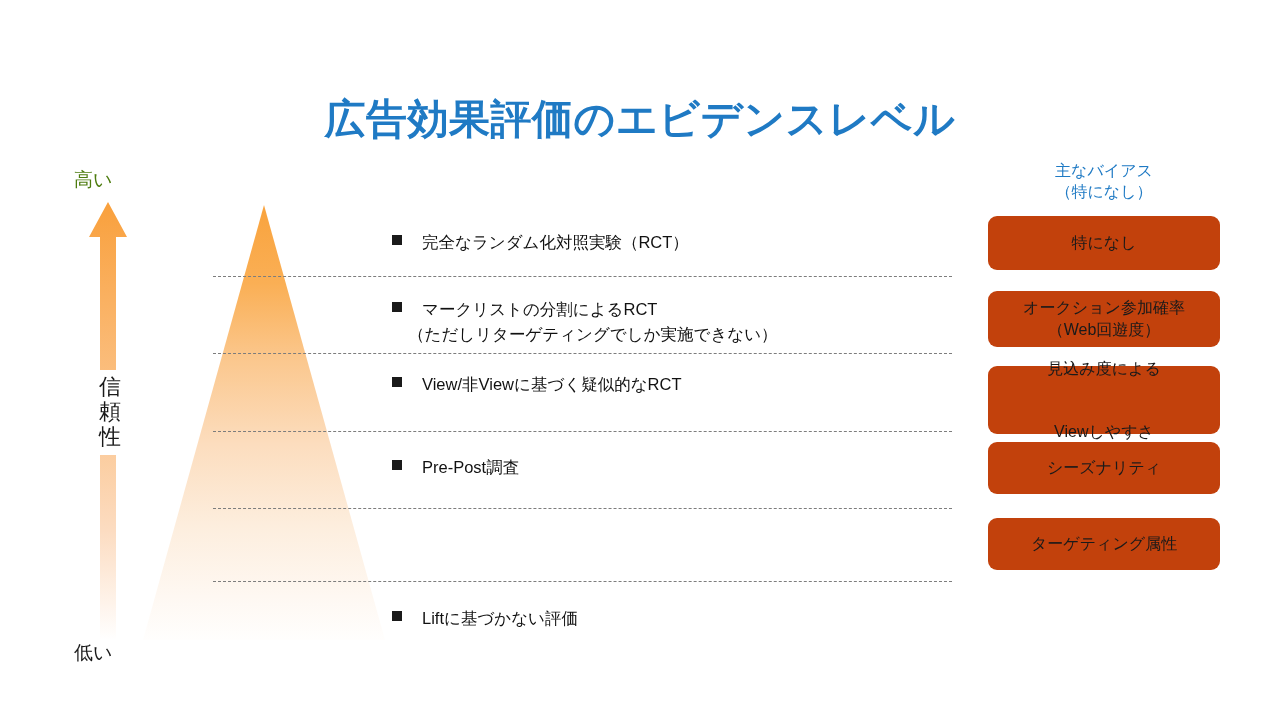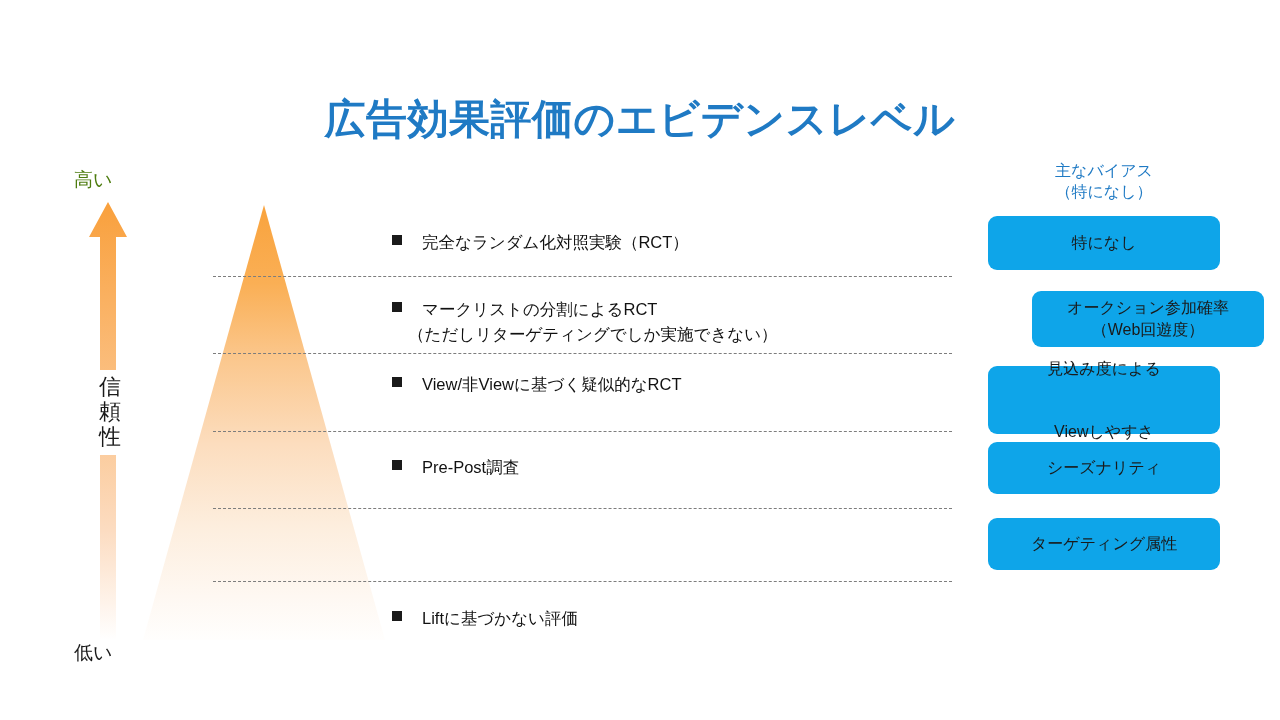--- a/index.html
+++ b/index.html
@@ -125,21 +125,21 @@
     color: #1F7AC4;
     font-size: 16px;
     line-height: 21px;
   }
   #bias-header span { display: block; }
 
   .bias-box {
     position: absolute;
     left: 988px;
     width: 232px;
-    background: #0ea5e9;
+    background: #c2410c;
     border-radius: 9px;
     color: #1a1a1a;
     font-size: 16px;
     line-height: 22px;
     text-align: center;
     display: flex;
     flex-direction: column;
     align-items: center;
     justify-content: center;
   }
@@ -234,21 +234,21 @@
 
   <div id="bias-header">
     <span>主なバイアス</span>
     <span>（特になし）</span>
   </div>
 
   <div class="bias-box" style="top:216px; height:54px;">
     <span>特になし</span>
   </div>
 
-  <div class="bias-box" style="top:291px; height:56px;margin-left:44px;">
+  <div class="bias-box" style="top:291px; height:56px;">
     <span>オークション参加確率</span>
     <span>（Web回遊度）</span>
   </div>
 
   <div class="bias-box" style="top:366px; height:68px;gap:41px;">
     <span>見込み度による</span>
     <span>Viewしやすさ</span>
   </div>
 
   <div class="bias-box" style="top:442px; height:52px;">

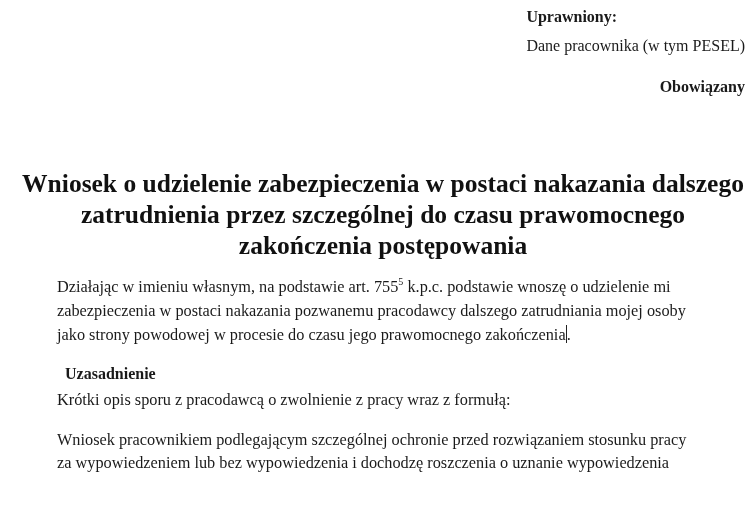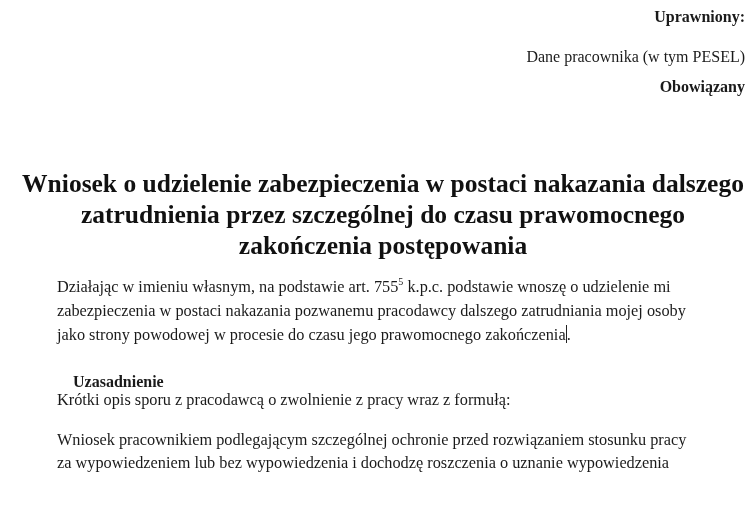--- a/index.html
+++ b/index.html
@@ -17,33 +17,32 @@
     }
     .page {
       position: absolute;
       left: 0; top: 0;
       width: 750px;
       height: 506px;
     }
     .party-block {
       position: absolute;
       right: 5px;
-      text-align: right;
       font-size: 16px;
       line-height: 22px;
     }
     .party-block.claimant { top: 6px; }
     .party-block.obligor { top: 76px; }
     .party-label {
       font-weight: bold;
       display: block;
     }
     .party-value {
       display: block;
-      margin-top: 18px;
+      margin-top: 7px;
     }
     .doc-title {
       position: absolute;
       left: 8px;
       top: 168px;
       width: 750px;
       margin: 0;
       text-align: center;
       font-weight: bold;
       font-size: 25.5px;
@@ -64,21 +63,21 @@
     }
     .body-text .line {
       display: block;
       white-space: nowrap;
     }
     .p-intro { top: 275px; }
     .section-heading {
       position: absolute;
       left: 57px;
       top: 355px;
-      margin: 16px;
+      margin: 8px;
       font-size: 16px;
       font-weight: bold;
       line-height: 22px;
     }
     .p-summary { top: 388px; }
     .p-statement { top: 428px; line-height: 23px; }
     sup.art-sup {
       font-size: 10px;
       vertical-align: top;
       line-height: 10px;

### WORK TO COMPLETE
Retype all of the listing above exactly, but keep its pictures out.

### WRITTEN ANSWER
--- a/index.html
+++ b/index.html
@@ -125,21 +125,21 @@
     color: #1F7AC4;
     font-size: 16px;
     line-height: 21px;
   }
   #bias-header span { display: block; }
 
   .bias-box {
     position: absolute;
     left: 988px;
     width: 232px;
-    background: #0ea5e9;
+    background: #c2410c;
     border-radius: 9px;
     color: #1a1a1a;
     font-size: 16px;
     line-height: 22px;
     text-align: center;
     display: flex;
     flex-direction: column;
     align-items: center;
     justify-content: center;
   }
@@ -234,21 +234,21 @@
 
   <div id="bias-header">
     <span>主なバイアス</span>
     <span>（特になし）</span>
   </div>
 
   <div class="bias-box" style="top:216px; height:54px;">
     <span>特になし</span>
   </div>
 
-  <div class="bias-box" style="top:291px; height:56px;margin-left:44px;">
+  <div class="bias-box" style="top:291px; height:56px;">
     <span>オークション参加確率</span>
     <span>（Web回遊度）</span>
   </div>
 
   <div class="bias-box" style="top:366px; height:68px;gap:41px;">
     <span>見込み度による</span>
     <span>Viewしやすさ</span>
   </div>
 
   <div class="bias-box" style="top:442px; height:52px;">

--- a/index.html
+++ b/index.html
@@ -17,33 +17,32 @@
     }
     .page {
       position: absolute;
       left: 0; top: 0;
       width: 750px;
       height: 506px;
     }
     .party-block {
       position: absolute;
       right: 5px;
-      text-align: right;
       font-size: 16px;
       line-height: 22px;
     }
     .party-block.claimant { top: 6px; }
     .party-block.obligor { top: 76px; }
     .party-label {
       font-weight: bold;
       display: block;
     }
     .party-value {
       display: block;
-      margin-top: 18px;
+      margin-top: 7px;
     }
     .doc-title {
       position: absolute;
       left: 8px;
       top: 168px;
       width: 750px;
       margin: 0;
       text-align: center;
       font-weight: bold;
       font-size: 25.5px;
@@ -64,21 +63,21 @@
     }
     .body-text .line {
       display: block;
       white-space: nowrap;
     }
     .p-intro { top: 275px; }
     .section-heading {
       position: absolute;
       left: 57px;
       top: 355px;
-      margin: 16px;
+      margin: 8px;
       font-size: 16px;
       font-weight: bold;
       line-height: 22px;
     }
     .p-summary { top: 388px; }
     .p-statement { top: 428px; line-height: 23px; }
     sup.art-sup {
       font-size: 10px;
       vertical-align: top;
       line-height: 10px;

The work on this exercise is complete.